My own experience with the compiler is that I essentially never have a false positive warning, and when I do I am doing something really exceptionally strange. For example, I have had to allow dead code for a field that is never accessed because I want its destructor to run when this object is dropped: this is about the only time I've ever had to permanently allow a lint. I would perceive a change to this situation as a real drawback: false positives make me feel (wrongly) less confident about my understanding of the code and whether or not it is correct.

On the other hand, I have some objections outside of just the "low false positive" standard. Some of these lints are also indirect, highlighting that your code is probably wrong but without highlighting the problematic code. Take mut_from_ref for example: based on the signature of this function, it determines that you probably have UB in the function. But it doesn't identify the point in the function where the UB was introduced. Is this actually a net benefit as a part of the ordinary user flow (as opposed to in some static analysis tool users opt into explicitly)? I'm not so certain, I think it would be better if on-by-default lints always pointed you at the specific code you need to change to appease them.

So I think overall the next step should be to determine what the guidelines for correctness lints in the compiler actually are. For me, the requirements I prefer are:

1. The lint identifies a genuine bug; not bad code but a bug.
2. The lint has essentially no false positives.
3. The lint can identify exactly the code it considers to contain the bug.

Once we have consensus on the guidelines, people can go through individual lints and make a decision following those guidelines.

[leonardo-m]

The lint is identifies a genuine bug;

If it's a bug, then the compiler should raise a compilation error. If we talk about compiler warnings they are allowed to be about things that aren't bugs.

[Manishearth]

Btw, clippy's relicense is going through, so uplifting lints into Rust will be easy now.

rust-lang/rust-clippy#3269

[lu-zero]

Would be possible to add #54905 as well? :)

[Centril]

@withoutboats

To get this unstuck... Perhaps we can "evolve" the guidelines through the first lints we deal with... i.e. let's establish policy through precedent and do it more "by example".

Some of these lints are also indirect, highlighting that your code is probably wrong but without highlighting the problematic code.

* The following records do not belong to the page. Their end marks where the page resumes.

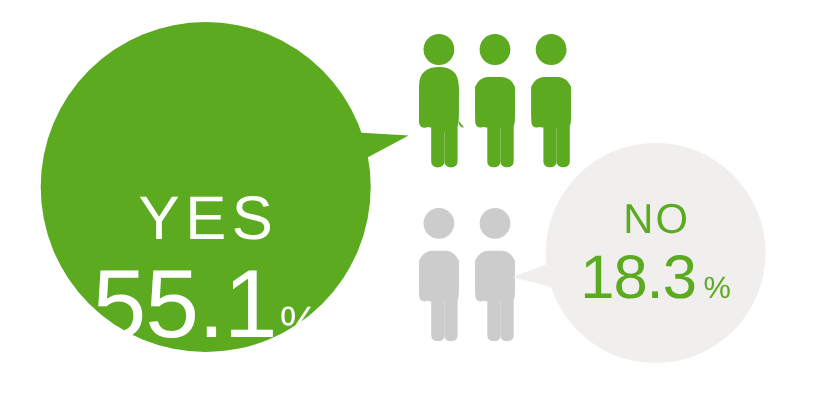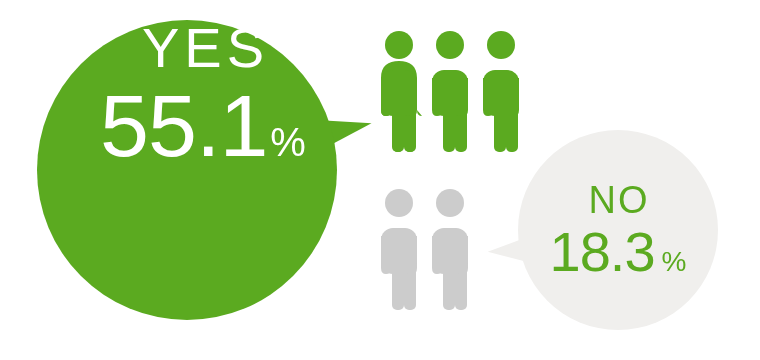"YES" .bubble-yes-content { justify-content: flex-start -> flex-end; left: 16px -> 0 }
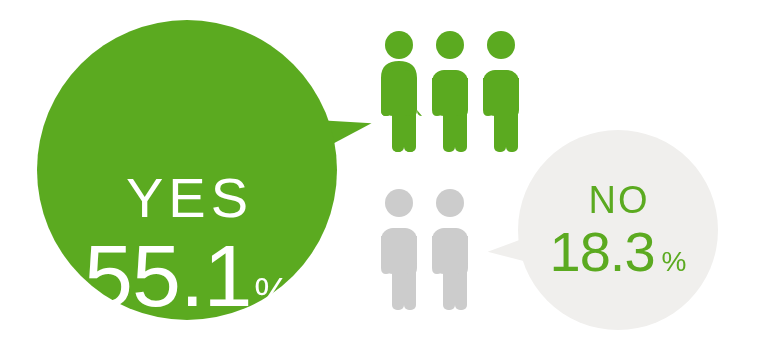"NO" .bubble-no { left: 518px -> 496px }
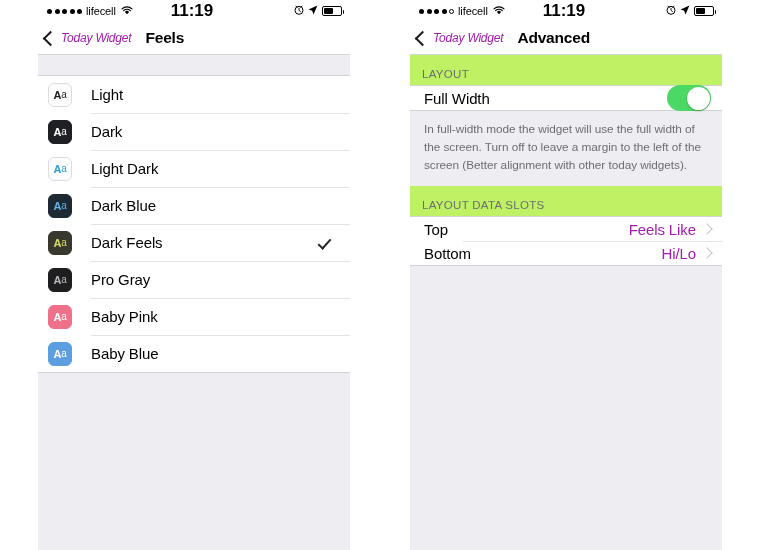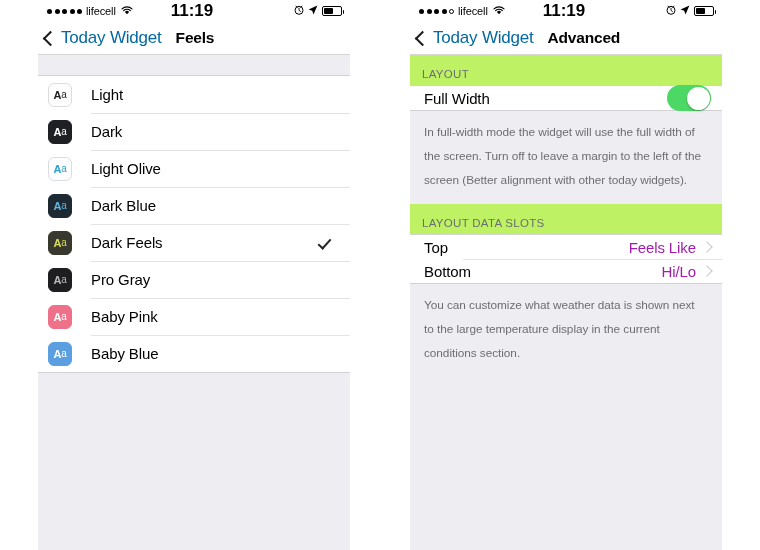"Today Widget" .nav-back-label { color: #0369a1 -> #a21caf; font-size: 17px -> 12px; font-style: none -> italic }
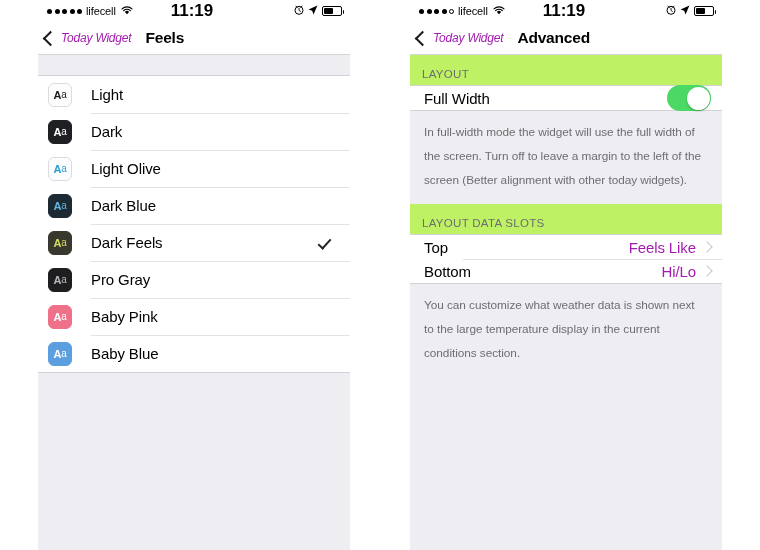"In full-width mode the widget" .footer-text { line-height: 24px -> 18px }
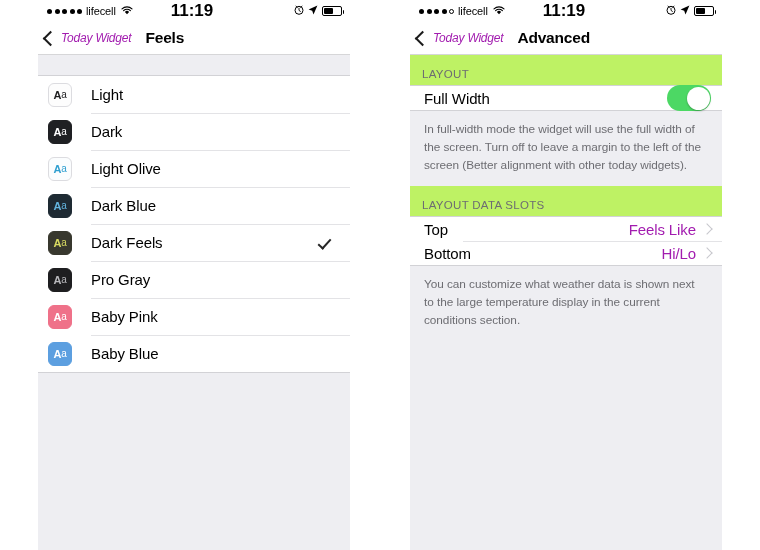"Light Olive" span.row-label { text: Olive -> Dark }
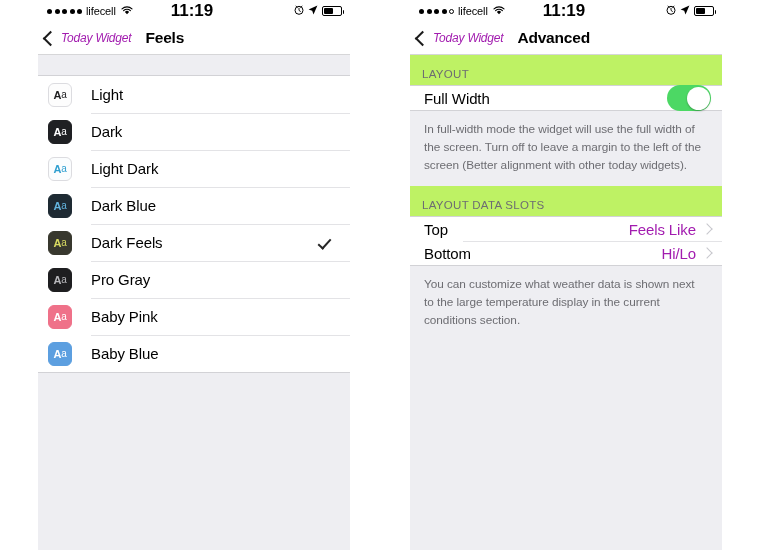"You can customize what weather" div.footer-text { html: <div>You can customize what weather data is shown next to the large temperature display in the current conditions section.</div> -> none }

Take mut_from_ref for example: based on the signature of this function, it determines that you probably have UB in the function. But it doesn't identify the point in the function where the UB was introduced. Is this actually a net benefit as a part of the ordinary user flow (as opposed to in some static analysis tool users opt into explicitly)? I'm not so certain, I think it would be better if on-by-default lints always pointed you at the specific code you need to change to appease them.

I do think that if the compiler lints and determines that you probably have UB in the function, even if it is indirect, it is better than nothing. While it might not point directly point at the problem and a possible solution, it will hopefully at least make the user raise some questions which then leads to them searching for answers from various resources. The lint can also offer a link which provides more context in the description.

So I think overall the next step should be to determine what the guidelines for correctness lints in the compiler actually are. For me, the requirements I prefer are:

1. The lint identifies a genuine bug; not bad code but a bug.

2. The lint has essentially no false positives.

3. The lint can identify exactly the code it considers to contain the bug.

I agree with 2, but I'm not so sure about 1 (for reasons noted below) and 3 (for reasons aforementioned).

We already have lints that identifies bad code such as non_standard_style, unused_attribute, etc. It seems to me that it is OK to lint against "bad code" but the bar for such lints are higher while the bar for identifying true bugs are lower.